SDRAB Member Discussion

  • The Board discussed how some of the technologies presented can be successfully used in pediatric populations and whether we should be screening for sleep disorders in newborns. 
    • PPG and non-contact technologies are good alternatives to PSG and are currently being used in some neonatal intensive care units (NICUs), but not broadly and the analyses and not well understood. There is strong scientific basis for their use but limited clinical adoption at this time. 
    • New technologies have been used to assess sleep quality in children and have revealed conditions other than apnea that contribute to poor sleep quality, which would have been missed on PSG
    • One of the gaps to be considered more is how to leverage these technologies in clinical decision making.

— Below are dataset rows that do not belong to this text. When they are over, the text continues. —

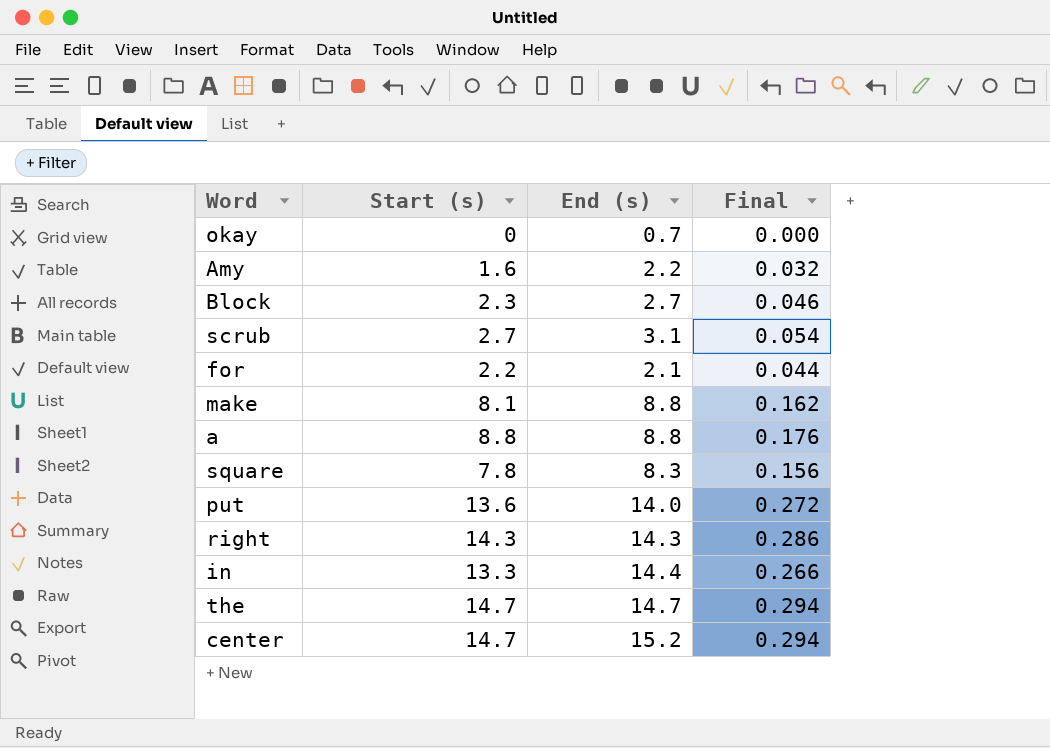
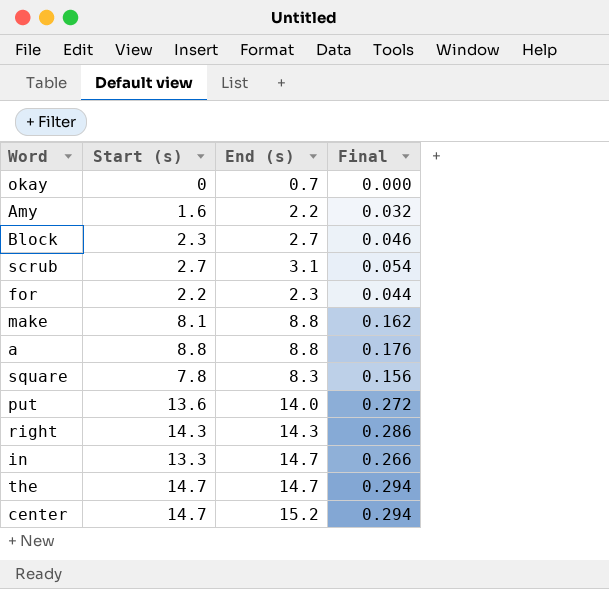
for | End (s): 2.1 -> 2.3
in | End (s): 14.4 -> 14.7

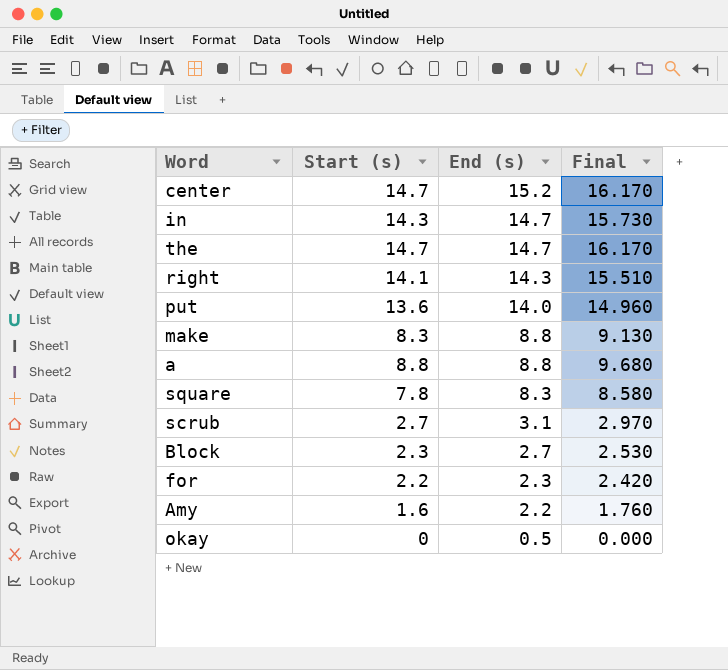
row order: none -> End (s) descending
column Final | formula: [Start (s)] * 0.02 -> [Start (s)] * 1.1
in | Start (s): 13.3 -> 14.3
right | Start (s): 14.3 -> 14.1
make | Start (s): 8.1 -> 8.3
okay | End (s): 0.7 -> 0.5

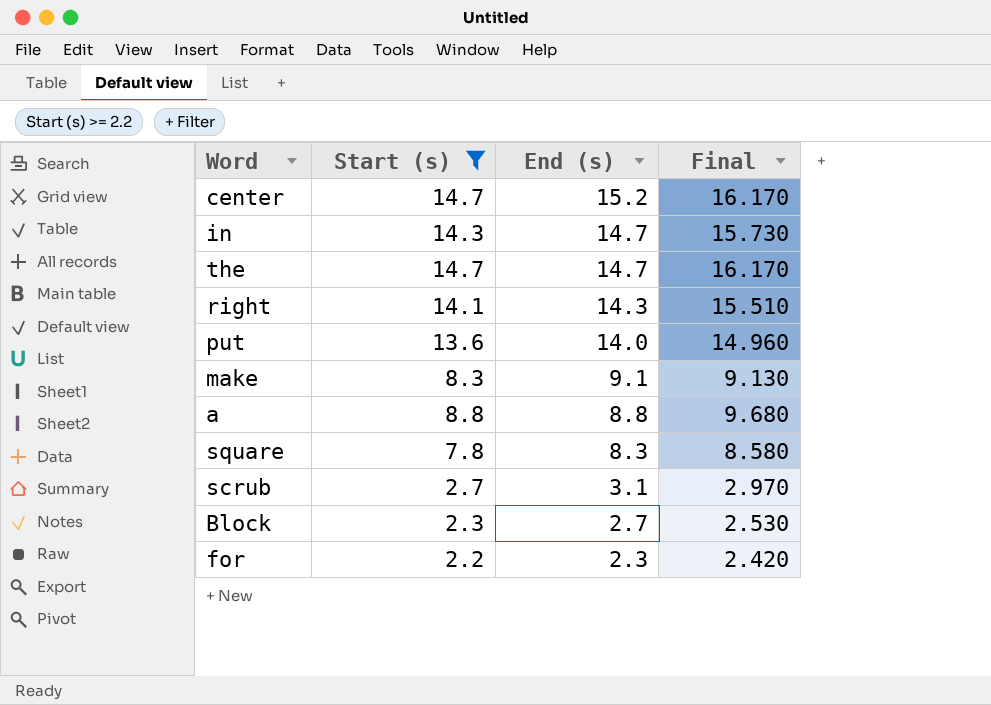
filter: none -> Start (s) >= 2.2
make | End (s): 8.8 -> 9.1

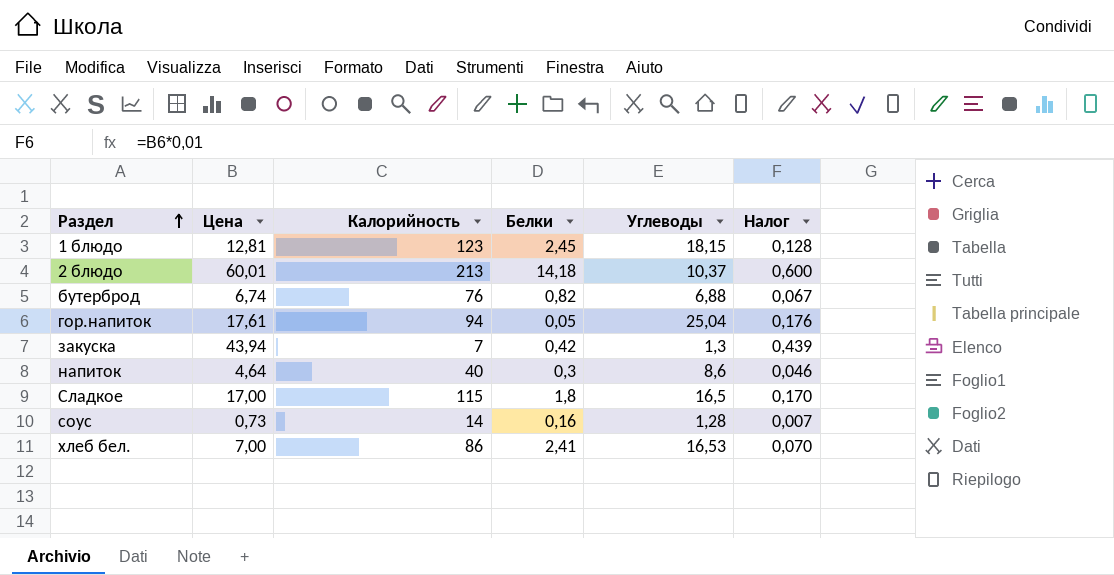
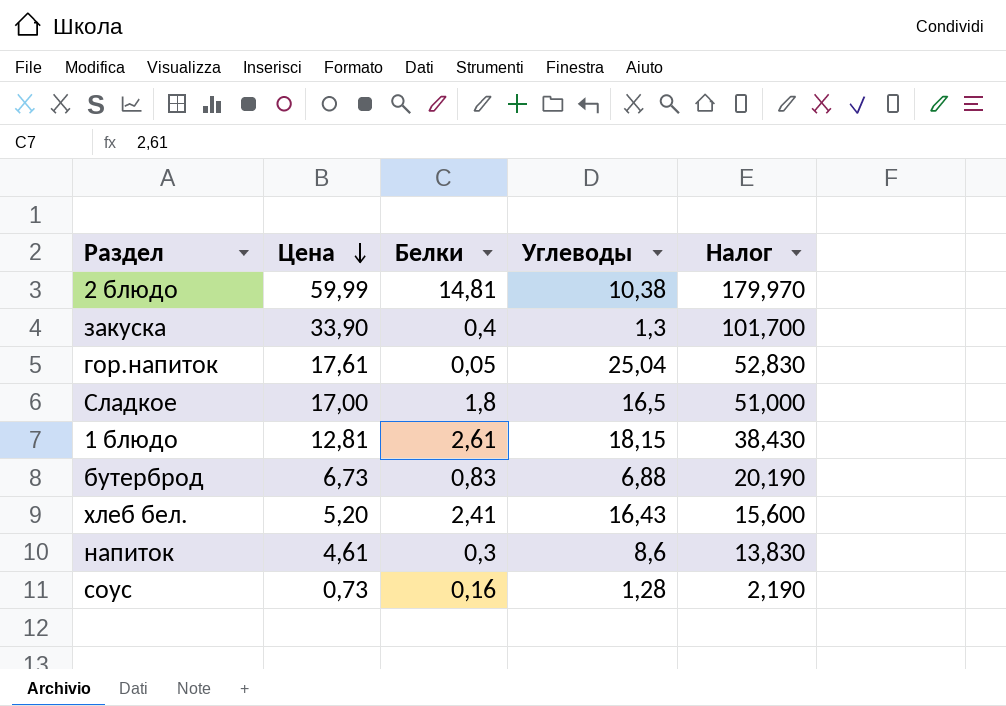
row order: Раздел ascending -> Цена descending
column Калорийность | position: 3 -> none
column Налог | formula: [Цена] * 0,01 -> [Цена] * 3
2 блюдо | Цена: 60,01 -> 59,99
2 блюдо | Белки: 14,18 -> 14,81
2 блюдо | Углеводы: 10,37 -> 10,38
закуска | Цена: 43,94 -> 33,90
закуска | Белки: 0,42 -> 0,4
1 блюдо | Белки: 2,45 -> 2,61
бутерброд | Цена: 6,74 -> 6,73
бутерброд | Белки: 0,82 -> 0,83
хлеб бел. | Цена: 7,00 -> 5,20
хлеб бел. | Углеводы: 16,53 -> 16,43
напиток | Цена: 4,64 -> 4,61

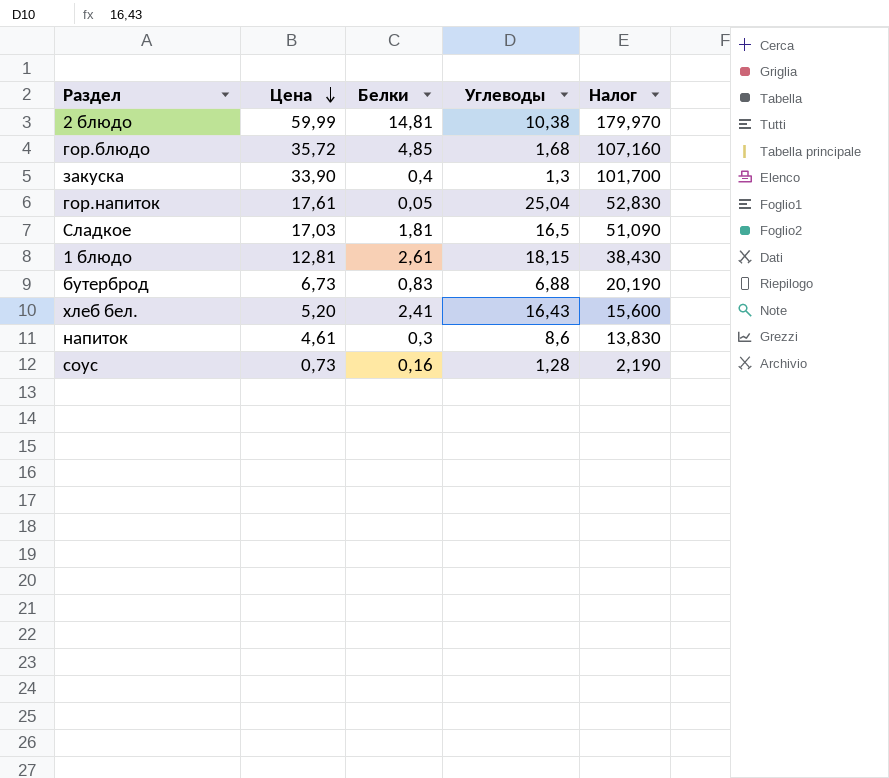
row гор.блюдо: none -> 35,72 | 4,85 | 1,68 | 107,160
Сладкое | Цена: 17,00 -> 17,03
Сладкое | Белки: 1,8 -> 1,81
Сладкое | Налог: 51,000 -> 51,090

Also need more research to develop normative data.
  • The SDRAB also discussed how NCSDR might work with NIBIB to facilitate the development of at home or POC diagnostics for sleep biomarkers, similar to what was done for COVID-19. There could be an opportunity to use data from NSRR.
  • Lastly, Dr. Brown encouraged the community to sign up for the SleepRFA listserv which regularly posts announcements about sleep funding opportunities and events.

NEXT MEETING

The next meeting of SDRAB will occur fully virtually on December 7th, 2023 from 10:00 AM to 4:00 PM ET.